An important part of FAN included 
the training of cooks who were 
involved in church nutrition 
programs and meals

USC PRC Investigator Dr. Sara Wilcox Reports on the Findings of the Faith, Activity, and Nutrition Program

Old habits die hard, especially when they’re part of a Sunday tradition. But some African-American churchgoers in South Carolina are finding that change can be a good thing when it comes to eating better and staying active.

As part of a project led by USC’s Arnold School of Public Health, 74 African Methodist Episcopal (AME) churches participated in a program to help members lead healthier lifestyles through increased physical activity and healthier food choices. Researchers worked in partnership with AME church leaders and members to design and implement the Faith, Activity and Nutrition (FAN) program and trained church leaders to incorporate it into their congregations.

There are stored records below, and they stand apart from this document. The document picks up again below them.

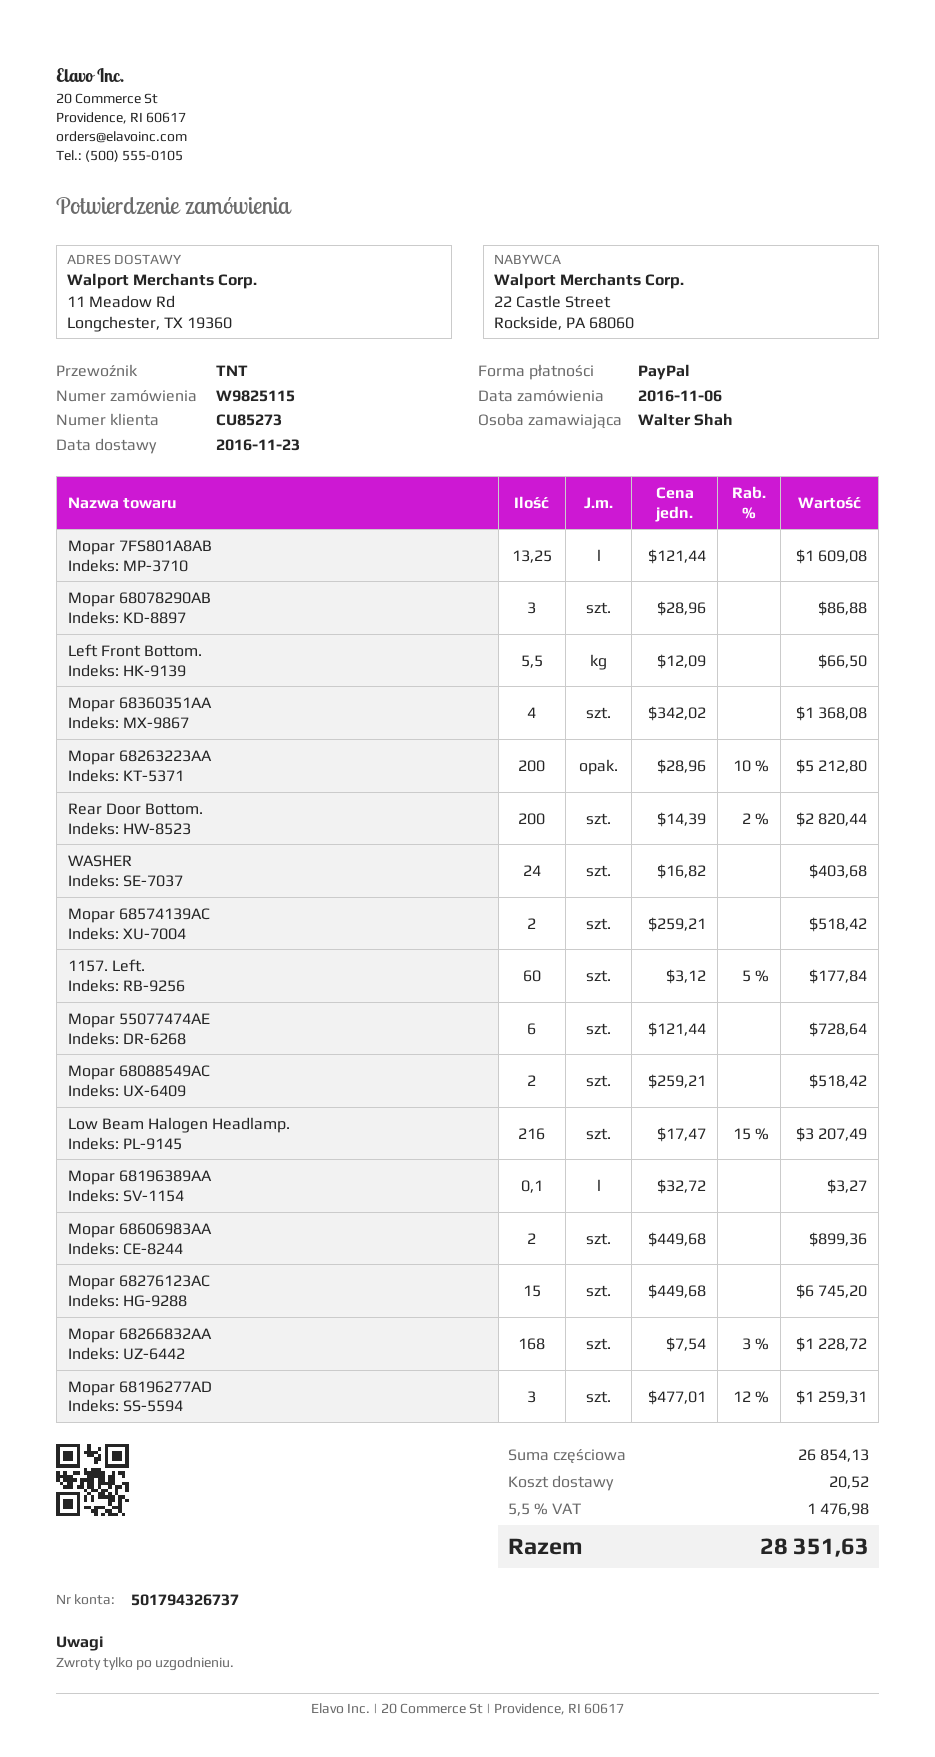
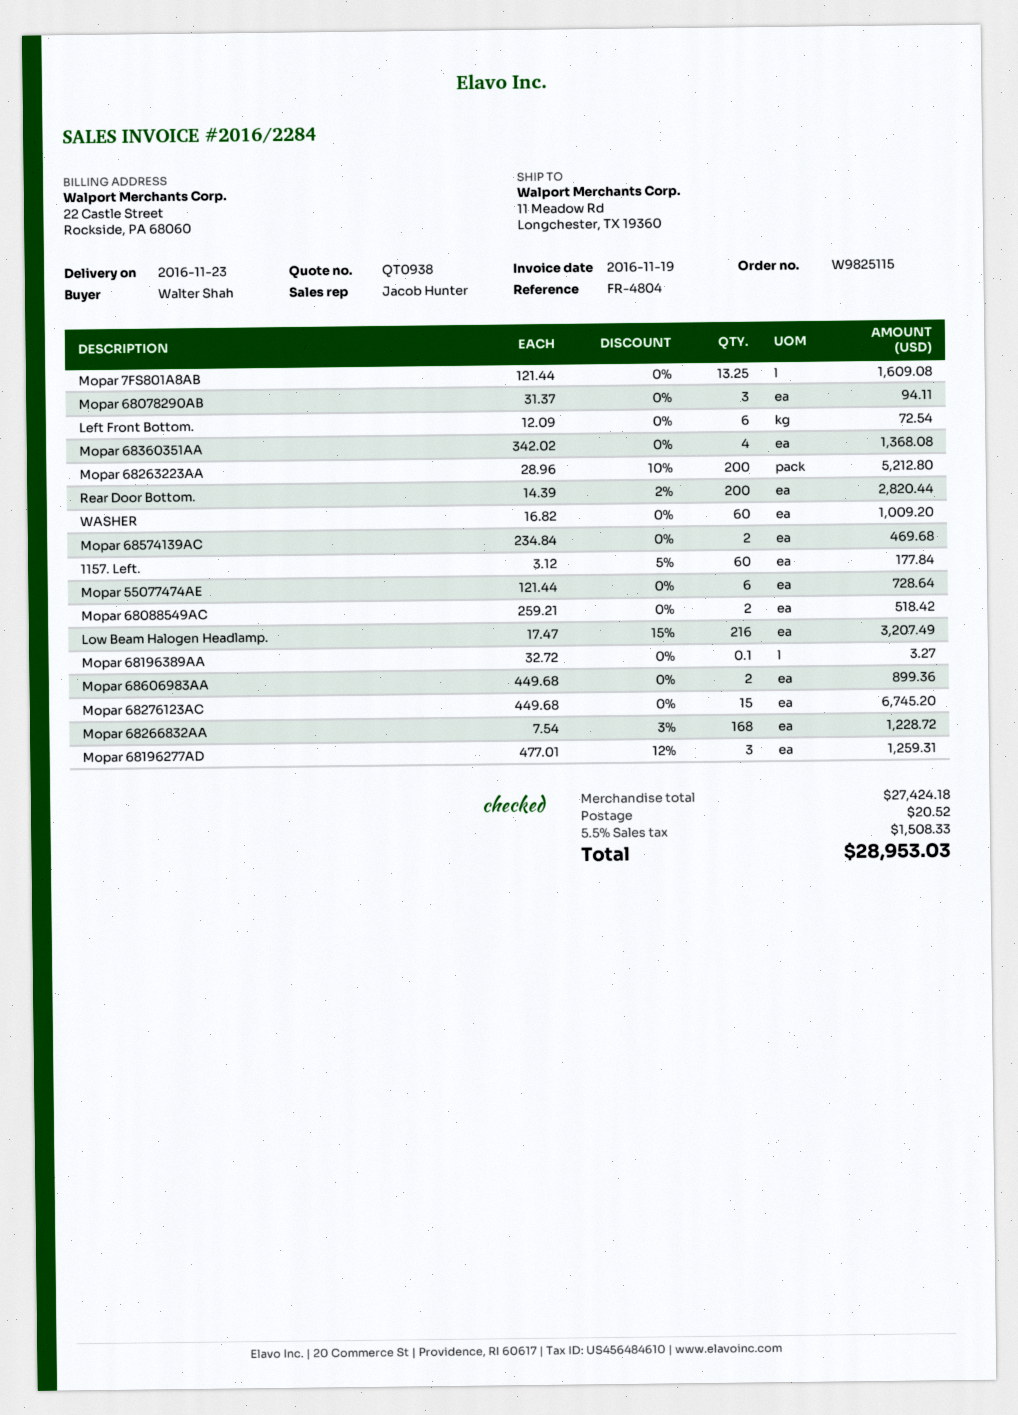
Mopar 68078290AB: 3 x 28.96 = 86.88 -> 3 x 31.37 = 94.11
Left Front Bottom.: 5.5 x 12.09 = 66.50 -> 6 x 12.09 = 72.54
WASHER: 24 x 16.82 = 403.68 -> 60 x 16.82 = 1009.20
Mopar 68574139AC: 2 x 259.21 = 518.42 -> 2 x 234.84 = 469.68
subtotal: 26854.13 -> 27424.18
tax: 5.5% = 1476.98 -> 5.5% = 1508.33
total: 28351.63 -> 28953.03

The five-year project was funded with a $3.3 million grant from the National Institutes of Health and also included researchers from the Medical University of South Carolina, Clemson University and Allen University. It found that members from trained churches were more likely to engage in physical activity and eat more fruits and vegetables than members from churches that did not undergo the training. Approximately 1,250 members participated in the study and more than half had two or more chronic diseases. The findings of the study are published in the American Journal of Preventive Medicine.